With a strong economy led by government, education, and health care, the Raleigh-Durham/Research Triangle area consistently ranks among the nation’s best economies. That’s why the area’s real estate markets will continue to improve as jobs and the population continue to grow, says L. Andrew Holland, senior vice president of Middle Market Real Estate in the Raleigh, North Carolina, office of Wells Fargo Bank.
“Wells Fargo views the Triangle and eastern North Carolina as good real estate markets, and is actively pursuing commercial real estate loans in the area,” he adds. “The Triangle is receiving a significant amount of positive press in the national media and a number of developers from other markets continue to come here to develop or purchase properties.”
The multifamily sector has improved significantly and the Class A warehouse segment has also shown some improvement. “The office and flex sectors will continue to struggle in the near term,” says Holland. “We are reviewing several proposed multifamily projects and we are seeing some targeted expansion in retail, especially with single-tenant buildings such as drugstores.”
The Raleigh market will experience further healing over the next 12 to 18 months, adds Michael E. Harris, executive vice president and chief operating officer of Highwoods Properties. “With seemingly improving economic conditions and activity, the general prediction is that the office market should see positive net office absorption during 2011,” he says. “Large office vacancy blocks—50,000 square feet [4,650 sq m] or more—of Class A space have dwindled significantly, but there still are enough large Class A vacancies available, which will continue to deter spec development.”
Harris, who is a member of ULI’s Industrial & Office Park Development Council, adds that some areas of activity and bright spots in the market include financial services, health care, biopharma, clinical research, and technology. “Since announcing their decision to stay in Wake County, there has been a lot of buzz about Red Hat’s 350,000-square-foot [32,550-sq-m] build-to-suit opportunity. Where and when they land is unknown at this time,” he says.
The Raleigh area is also experiencing an uptick in the retail sector, says Austin Williams, retail vice president at Crosland, LLC, a diversified real estate firm based in the Southeast.
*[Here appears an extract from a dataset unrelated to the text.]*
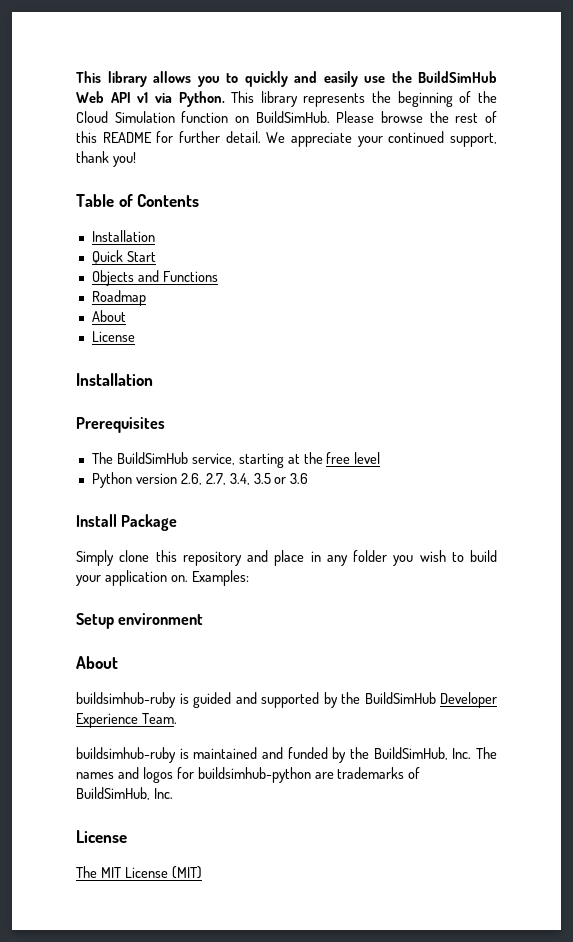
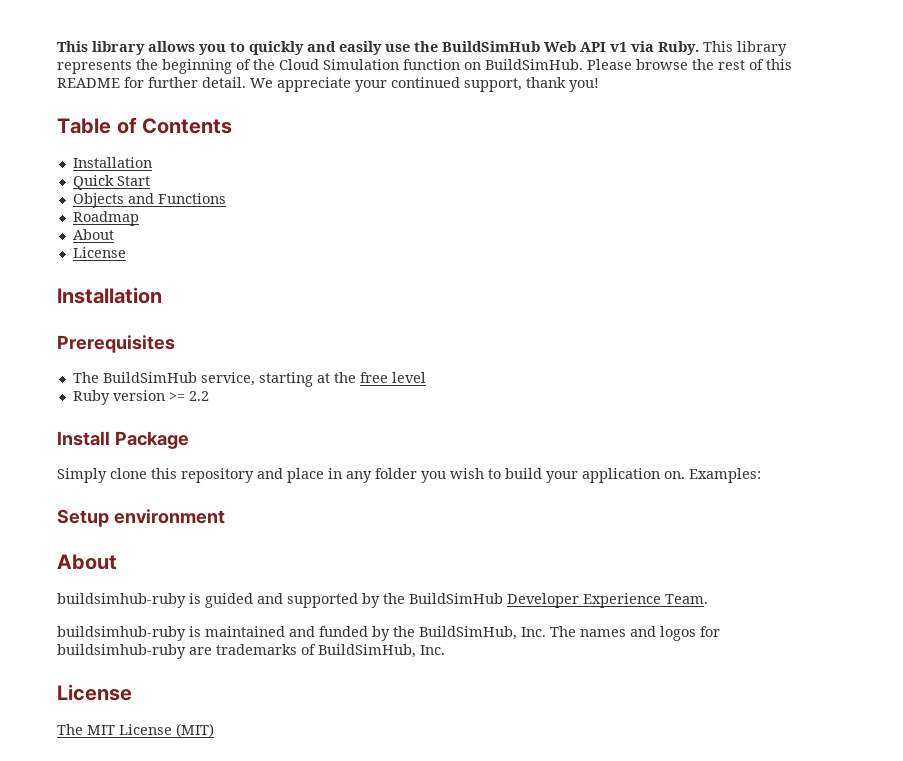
[178,91,225,107] Python. -> [658,41,699,55] Ruby.
[91,472,309,488] Python version 2.6, 2.7, 3.4, 3.5 or 3.6 -> [72,390,209,405] Ruby version >= 2.2
[197,767,311,783] buildsimhub-python -> [57,644,186,659] buildsimhub-ruby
Williams notes that the retail vacancy in the area has just fallen below the 8 percent mark—to 7.8 percent—for the first time since 2009, according to the Karnes Research Report.
“While there remains a pervasive slackness in the market and many tenants continue to struggle, the dearth of new retail development is supporting a slow but sustainable recovery,” says Williams. “Retailers who want to be in the Triangle are finding attractive first positions in the marketplace, and those that are already here and doing well are able to shore up additional positions at a great value.”
Overall, there was more than 800,000 square feet (74,400 sq m) of active retail development underway in the first quarter of 2011. “This is a positive sign that fundamentals have improved,” Williams continues. “Nearly all projects underway were conceived well before the market downturn, and have been on hold and retrenching for several years. These are not speculative in nature; rather, they are driven by formal retailer commitments. They will not flood the currently fragile market with fresh vacancy; instead, they will bolster the recovery with new, stable product occupied at market rents.”